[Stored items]

# # # # # # #

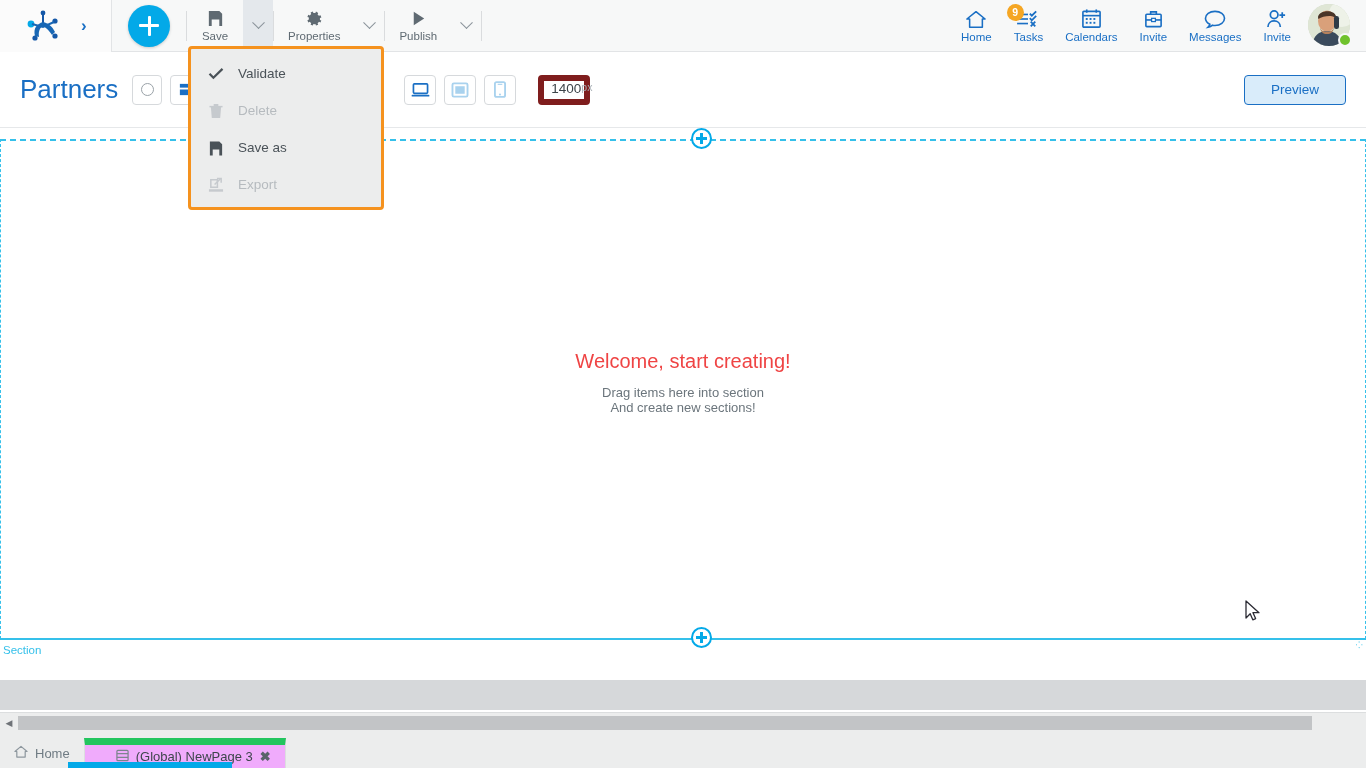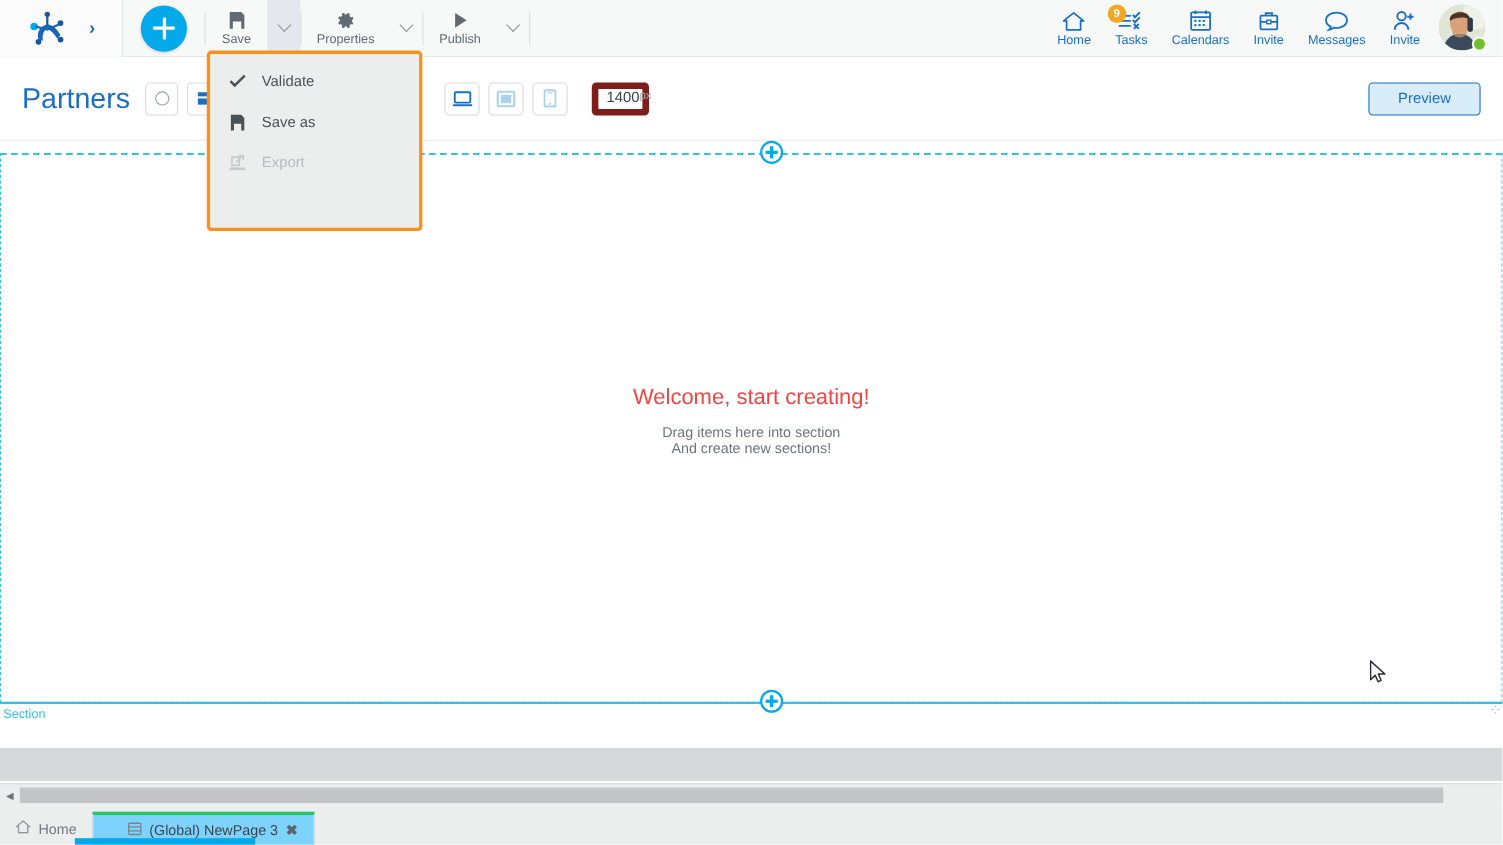--- a/index.html
+++ b/index.html
@@ -499,6 +499,16 @@
     </span>
     <span>Validate</span>
   </div>
+  <div class="menu-item disabled">
+    <span class="micon">
+      <svg width="14" height="16" viewBox="0 0 15 17">
+          <path d="M2 4h11l-1 12H3L2 4z" fill="#c6cace"></path>
+          <rect x="5" y="1" width="5" height="2.2" fill="#c6cace"></rect>
+          <rect x="0.5" y="3" width="14" height="1.6" fill="#c6cace"></rect>
+        </svg>
+    </span>
+    <span>Delete</span>
+  </div>
   <div class="menu-item">
     <span class="micon">
       <svg width="16" height="16" viewBox="0 0 17 17">

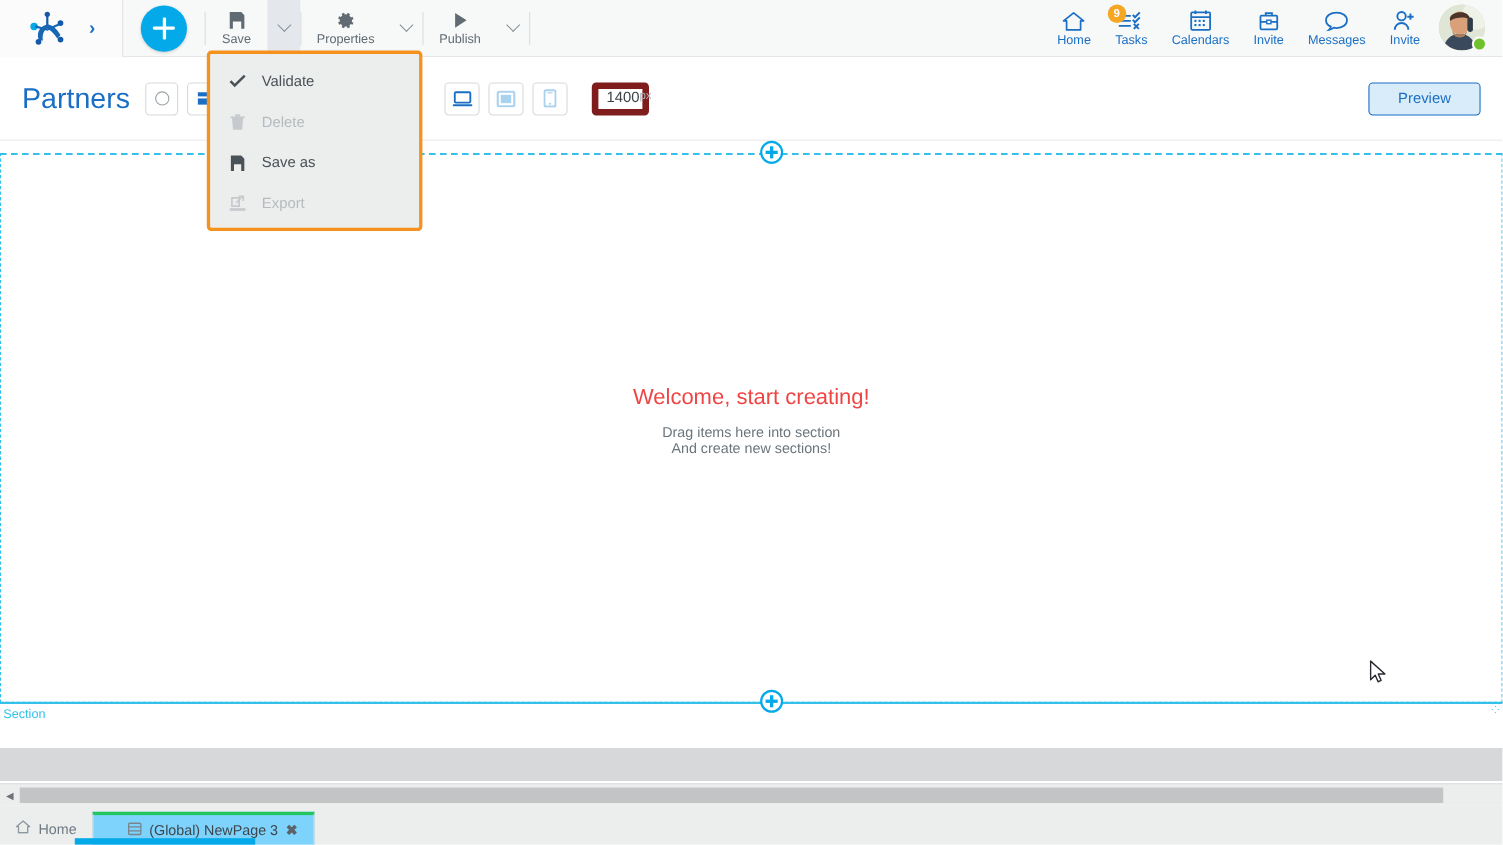--- a/index.html
+++ b/index.html
@@ -187,8 +187,8 @@
     background: transparent;
   }
   .btab.active {
-    background: #7dd3fc; color: #3d464c;
-    border-left: 1px solid #dcdedf; border-right: 1px solid #dcdedf; border-top: 3px solid #22c55e;
+    background: #f0abfc; color: #3d464c;
+    border-left: 1px solid #dcdedf; border-right: 1px solid #dcdedf; border-top: 7px solid #22c55e;
     height: 30px;
     padding-left: 31px;
   }

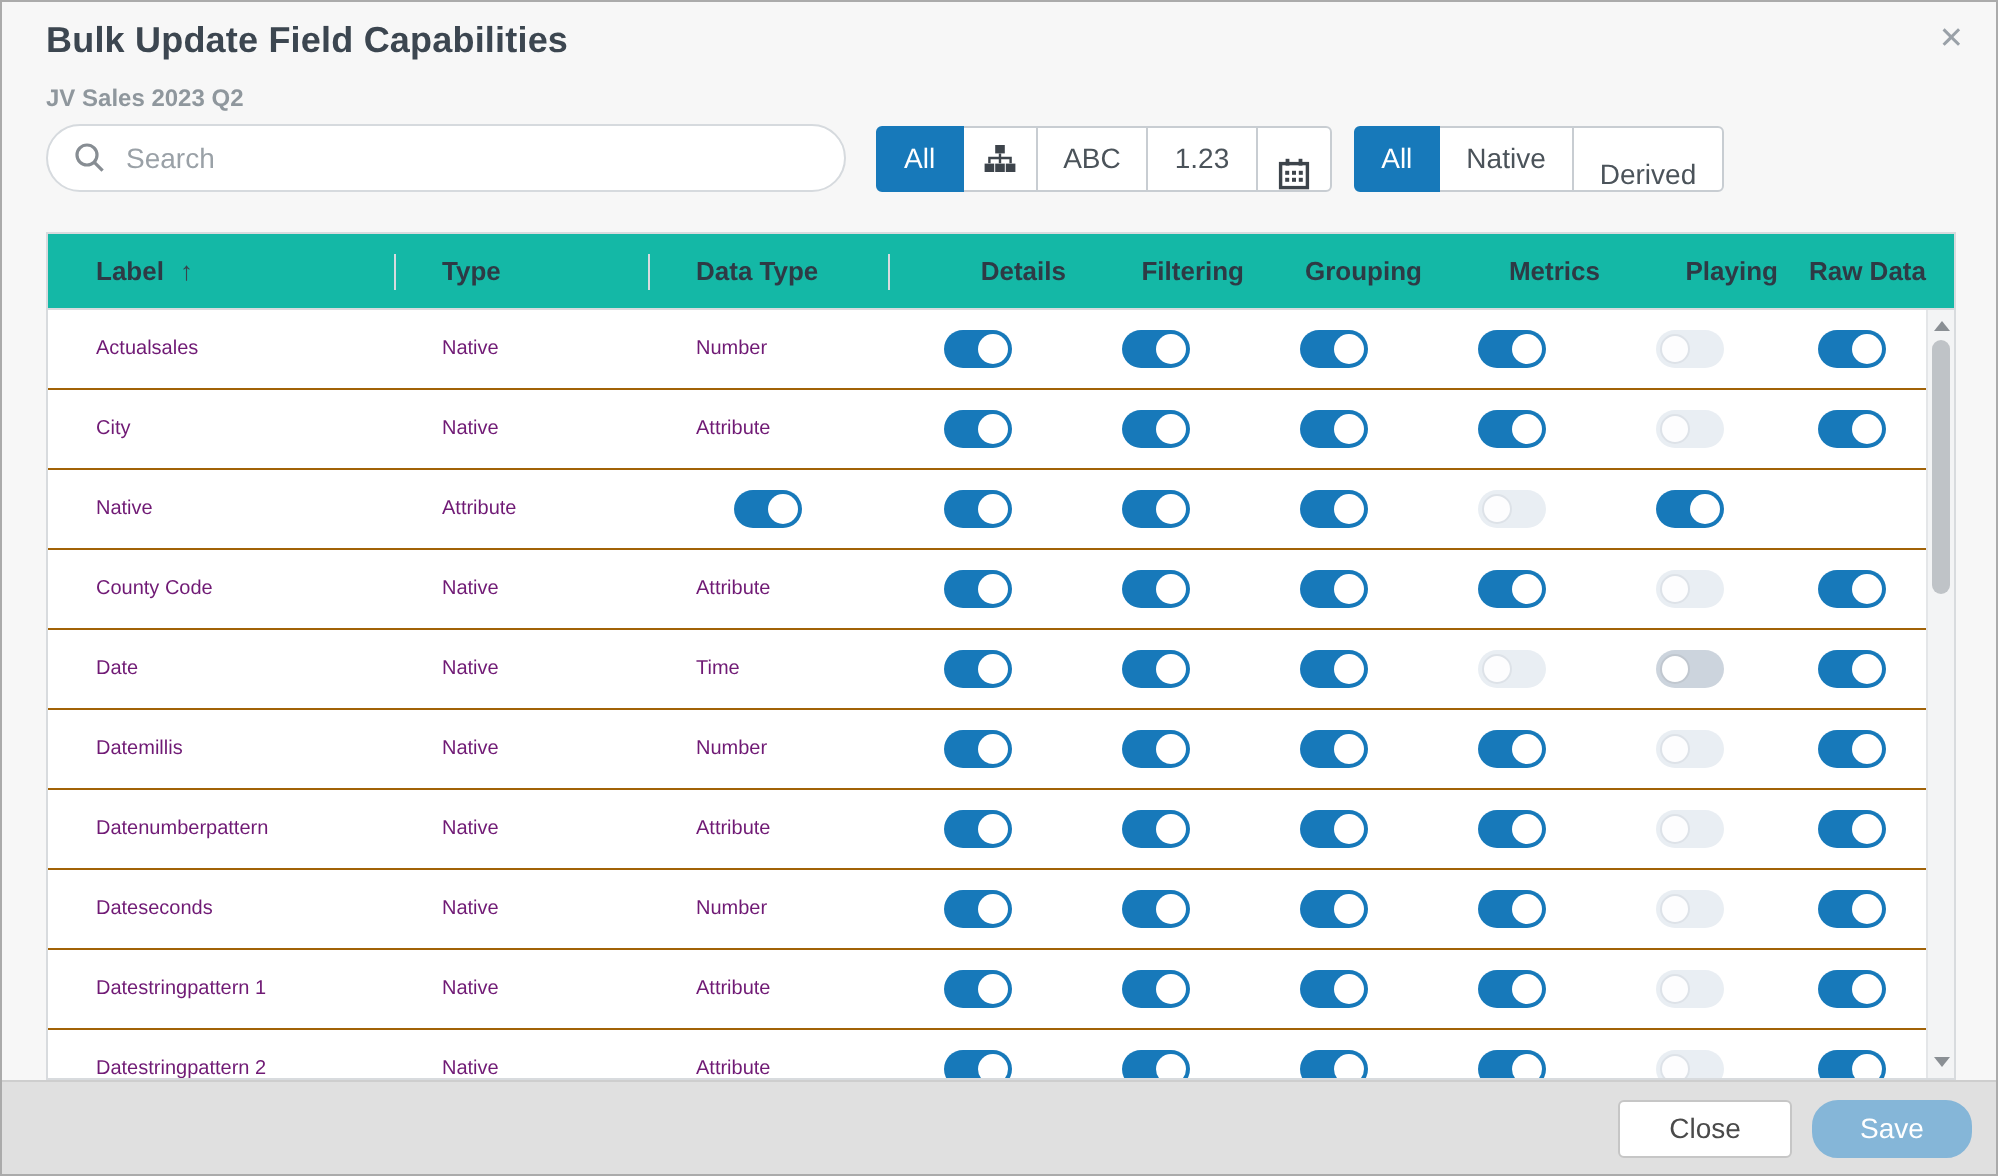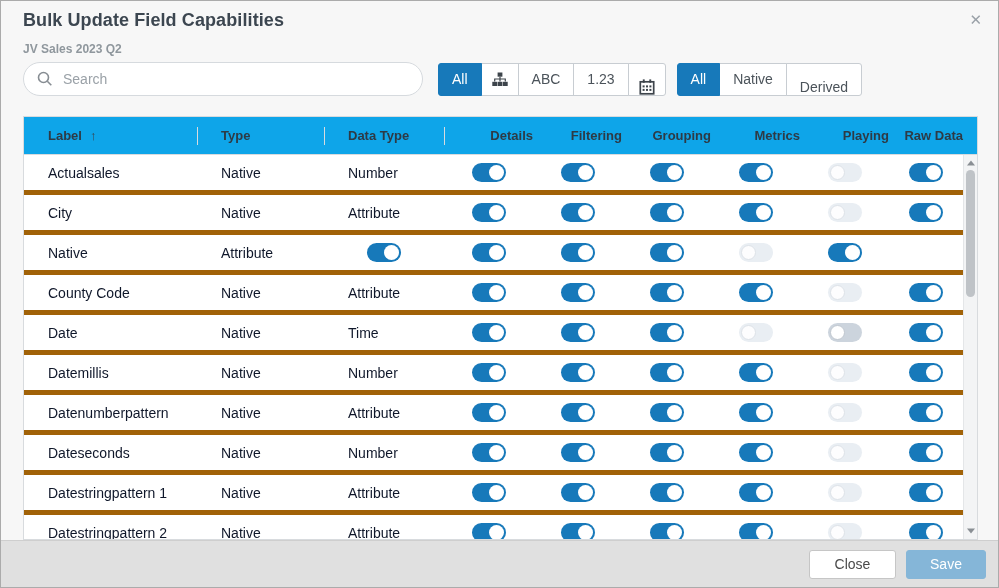--- a/index.html
+++ b/index.html
@@ -68,7 +68,7 @@
     grid-template-columns: 173px 127px 120px 89px 89px 89px 89px 89px 1fr;
   }
   .thead {
-    height: 38px; background: #0ea5e9; border-bottom: 1px solid #d8dbde;
+    height: 38px; background: #14b8a6; border-bottom: 1px solid #d8dbde;
     align-items: center; padding-right: 14px;
     font-size: 13px; font-weight: bold; color: #2e3a45;
   }

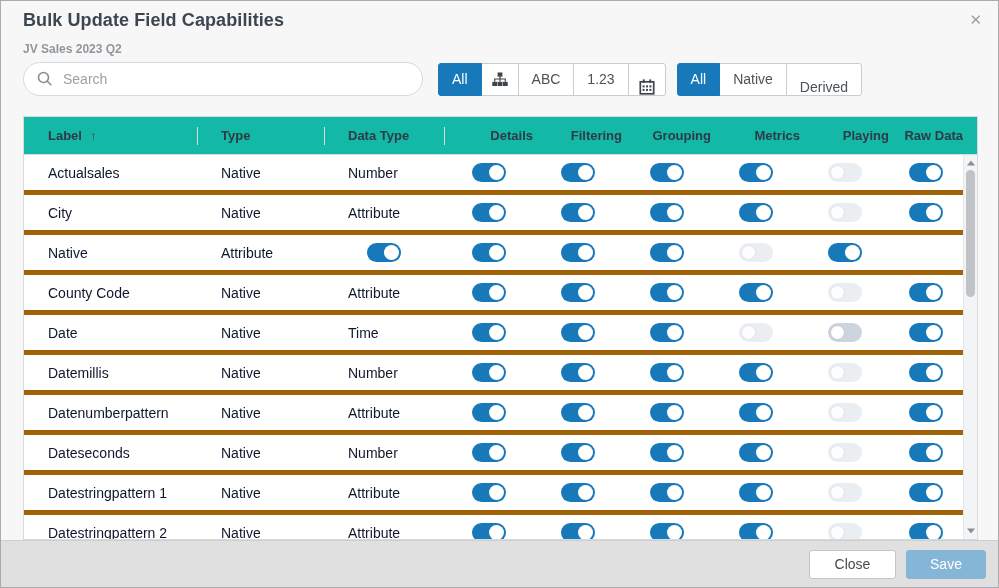--- a/index.html
+++ b/index.html
@@ -85,8 +85,8 @@
   }
   .trow {
     height: 40px; align-items: center;
-    border-bottom: 5px solid #a16207;
-    font-size: 14px; color: #0f172a; background: #fff;
+    border-bottom: 1px solid #a16207;
+    font-size: 10px; color: #701a75; background: #fff;
   }
   .td.left { padding-left: 24px; }
   .td.center { text-align: center; }

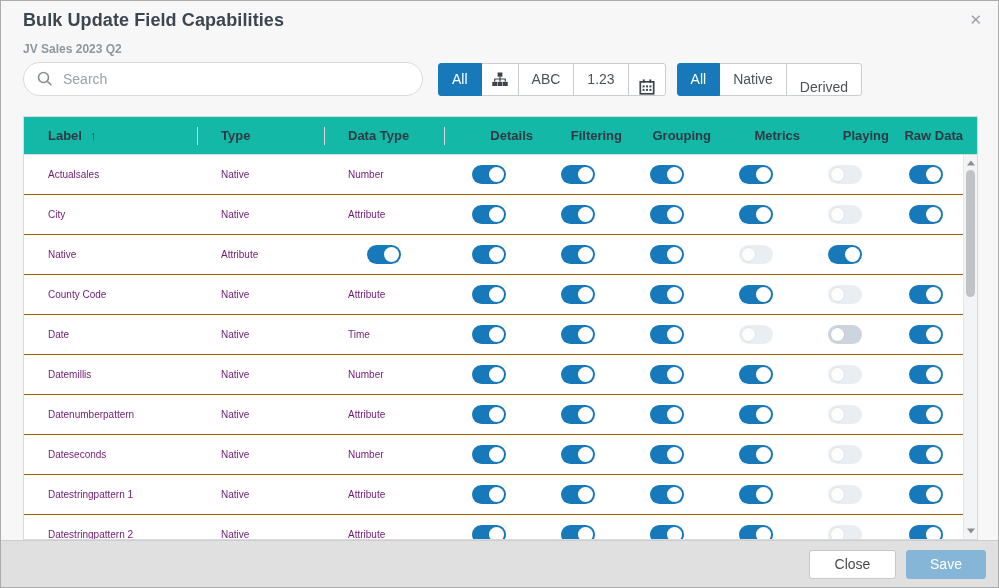--- a/index.html
+++ b/index.html
@@ -140,7 +140,7 @@
   }
   .btn-save {
     width: 80px; height: 29px; background: #85b6d8;
-    border: 1px solid #85b6d8; border-radius: 3px;
+    border: 1px solid #85b6d8; border-radius: 13px;
     font-family: "Liberation Sans", sans-serif;
     font-size: 14px; color: #fff; cursor: pointer;
   }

# # # # # # #

(TASK INSTRUCTIONS): Check each line of the data above for the string "font", and copy the ones that have it.

(FINISHED EXERCISE):
     font-size: 13px; font-weight: bold; color: #2e3a45;
-    font-size: 14px; color: #0f172a; background: #fff;
+    font-size: 10px; color: #701a75; background: #fff;
     font-family: "Liberation Sans", sans-serif;
     font-size: 14px; color: #fff; cursor: pointer;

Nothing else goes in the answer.